Priyanka Chopra Jonas is on a roll at the moment. Unfinished, her play-it-safe memoir, is due for publication this month, and the publicity blitz is on at full throttle. Priyanka is in London, staying in a bubble as she shoots for a forthcoming international production. We conduct our interview for the Jaipur Lit Fest between shots―she in an electric blue outfit, with a crackling fire in the background, while I sweat it out in muggy Mumbai. I had read her book in one go, and all of it was fresh in my mind as we spoke. I started with the last chapter first. There had been a barrage of non-stop back and forth between her publicists, me and the JLF team. There were far too many ‘sensitive’ questions that had to be avoided, even though they are mentioned in the book and are far from sensationalistic. I was amused by these fervent requests to keep our conversation sanitised and casual. I mean―PeeCee is a global personality who has smoothly handled television hosts like Jimmy Fallon and Ellen DeGeneres. What was she feeling so coy about?

I have interacted with Priyanka for over a decade, and always come away impressed. She is highly intelligent, frighteningly articulate, ambitious and disciplined. The memoir is described as a journey of self-discovery―and, in many ways, it is exactly that. Priyanka meticulously traces her childhood, teenage years, the beauty pageants she won and her unexpected entry into Bollywood. The rest is a familiar story known to her fans―her foray into music, subsequent move to Hollywood, Quantico and now The White Tiger―she is the executive producer of the hit movie and plays ‘Pinky Madam’ with panache. As a UNICEF ambassador, her voice is being heard across the world, especially her work with underprivileged children.


The book diligently chronicles her every triumph and achievement, and is sure to inspire young people. But does it reveal anything about her that is not in the public domain? Yes and no.
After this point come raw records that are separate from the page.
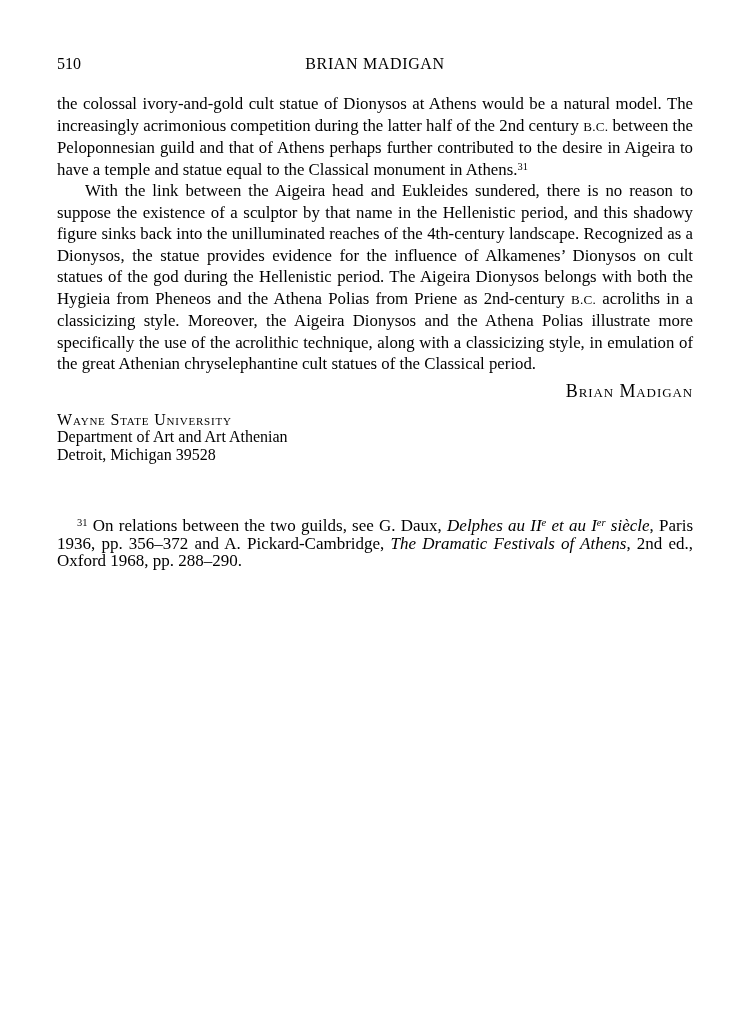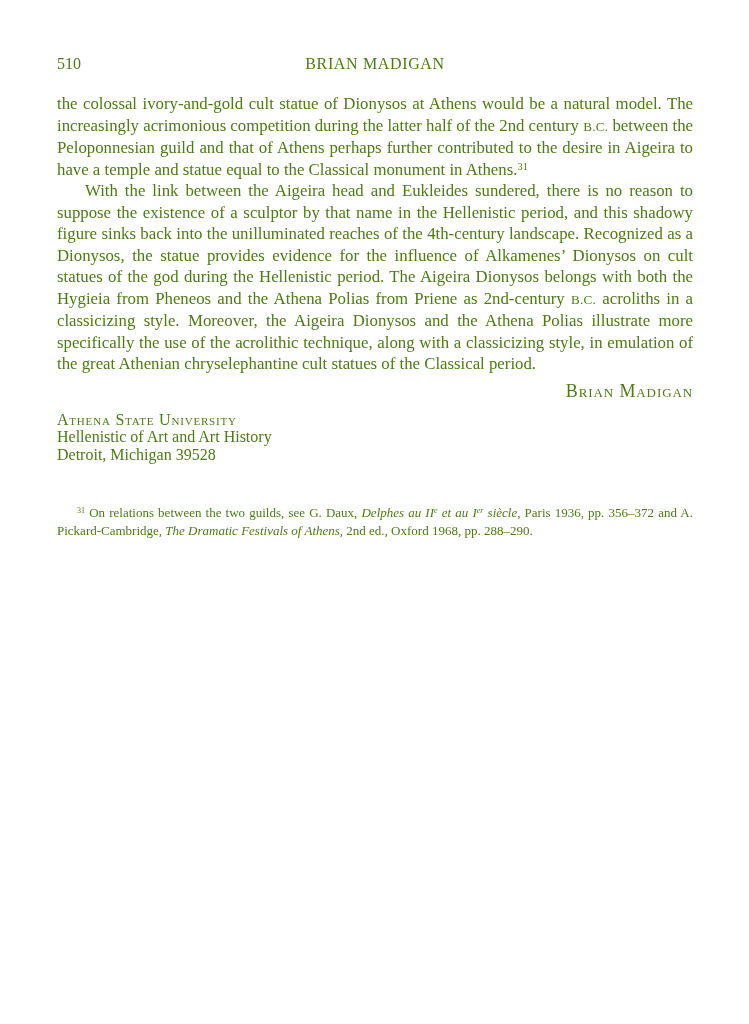--- a/index.html
+++ b/index.html
@@ -12,7 +12,7 @@
     width: 749px;
     height: 1024px;
     background: #ffffff;
-    color: #4d7c0f;
+    color: #000000;
     font-family: "Liberation Serif", "DejaVu Serif", serif;
     overflow: hidden;
   }

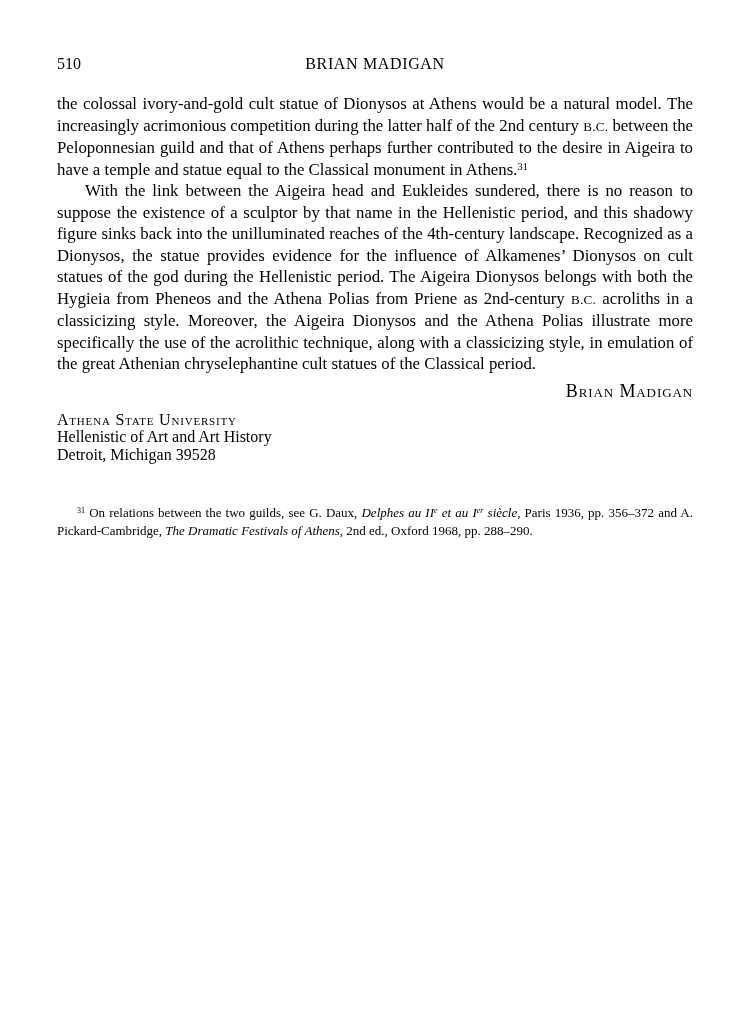--- a/index.html
+++ b/index.html
@@ -114,7 +114,7 @@
     </div>
 
     <address class="affiliation">
-      <div class="smallcaps">Athena State University</div>
+      <div class="smallcaps">Wayne State University</div>
       <div>Hellenistic of Art and Art History</div>
       <div>Detroit, Michigan 39528</div>
     </address>

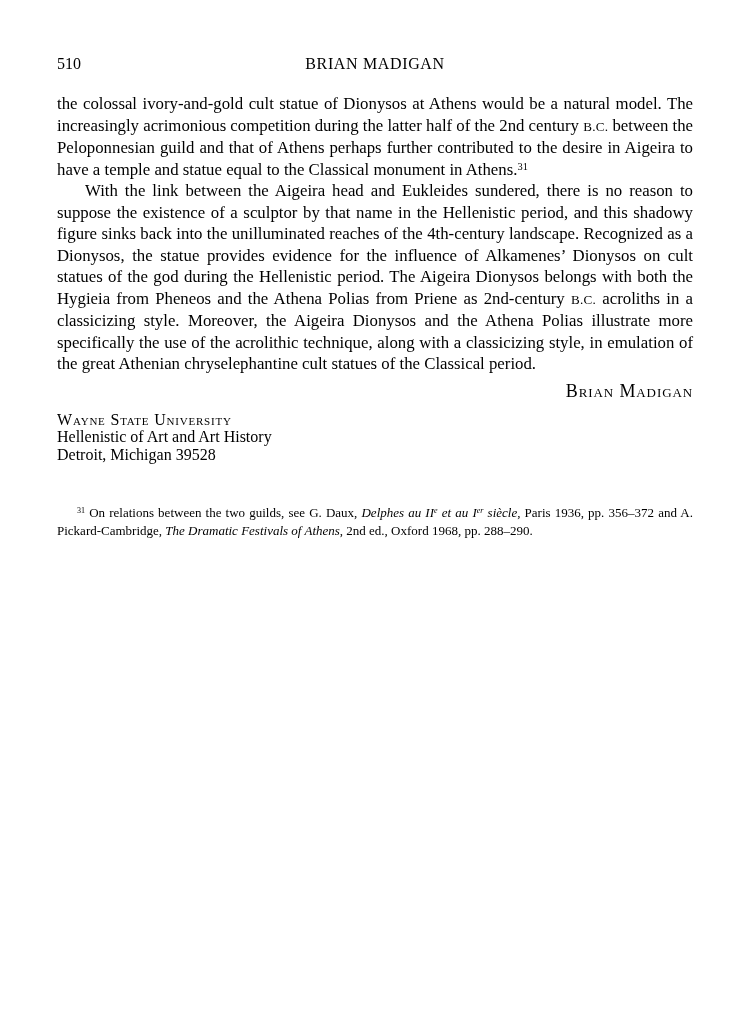--- a/index.html
+++ b/index.html
@@ -115,7 +115,7 @@
 
     <address class="affiliation">
       <div class="smallcaps">Wayne State University</div>
-      <div>Hellenistic of Art and Art History</div>
+      <div>Department of Art and Art Athenian</div>
       <div>Detroit, Michigan 39528</div>
     </address>
 

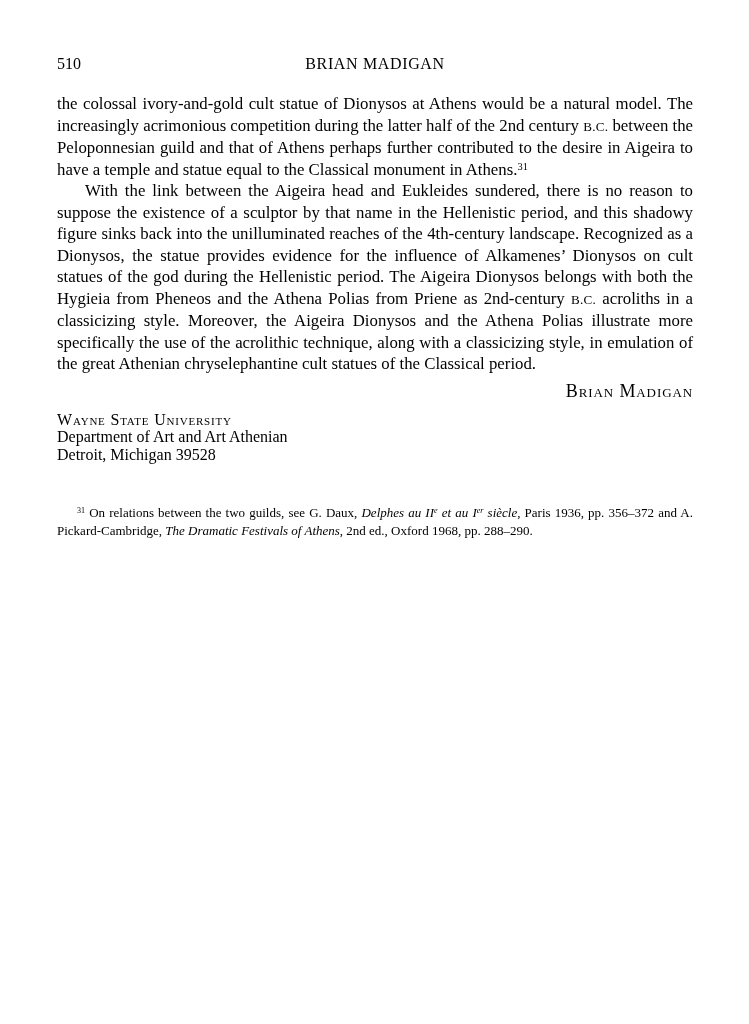--- a/index.html
+++ b/index.html
@@ -83,8 +83,8 @@
     letter-spacing: 0.05em;
   }
   .footnote {
-    margin-top: 41px;
-    font-size: 13px;
+    margin-top: 54px;
+    font-size: 17px;
     line-height: 17.6px;
     text-align: justify;
   }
She talks candidly about the racist comments she faced as a student in the US, and the taunts that came her way in Bollywood as a ‘dusky’ newcomer looking for the right break. As she herself states, she wants to hang on to 10 per cent of her life as a private space, not meant for sharing. The balance 90 per cent is all yours! I would have preferred to settle for a 60-40 ratio.

The last time we met was when she agreed to deliver the prestigious Penguin Annual Lecture in Delhi (2017). I was gobsmacked by her delivery that night―she dazzled and was an incandescent presence on stage. She flew in and flew out within hours, made no starry demands and behaved like an absolute trouper. There was zero evidence of jet lag, fatigue or impatience as she met young fans from an NGO she supports, in the lobby of the Taj Mahal Hotel, some of whom wept with emotion when she hugged them and spoke a few kind words. Dressed in a shocking pink jump suit, she looked and behaved every inch the international star she is.

All our encounters over the years have been relaxed, woman-to-woman exchanges. Priyanka’s mother, Madhu, is a ‘real babe’ (down-to-earth, outspoken) I enjoy meeting. But it is Ashok, her late father, whose presence dominates the narrative. She proudly carries him on her wrist with a tattoo that reads, ‘Daddy’s li’l girl’.

And, yes, if you are dying to know what makes her marriage to Nick Jonas tick―Priyanka provides a mantra. For me it was the mention of a mandir next to the grand piano in their Beverly Hills home that said more about their bond than all the words devoted to their first date, unexpected proposal and present life.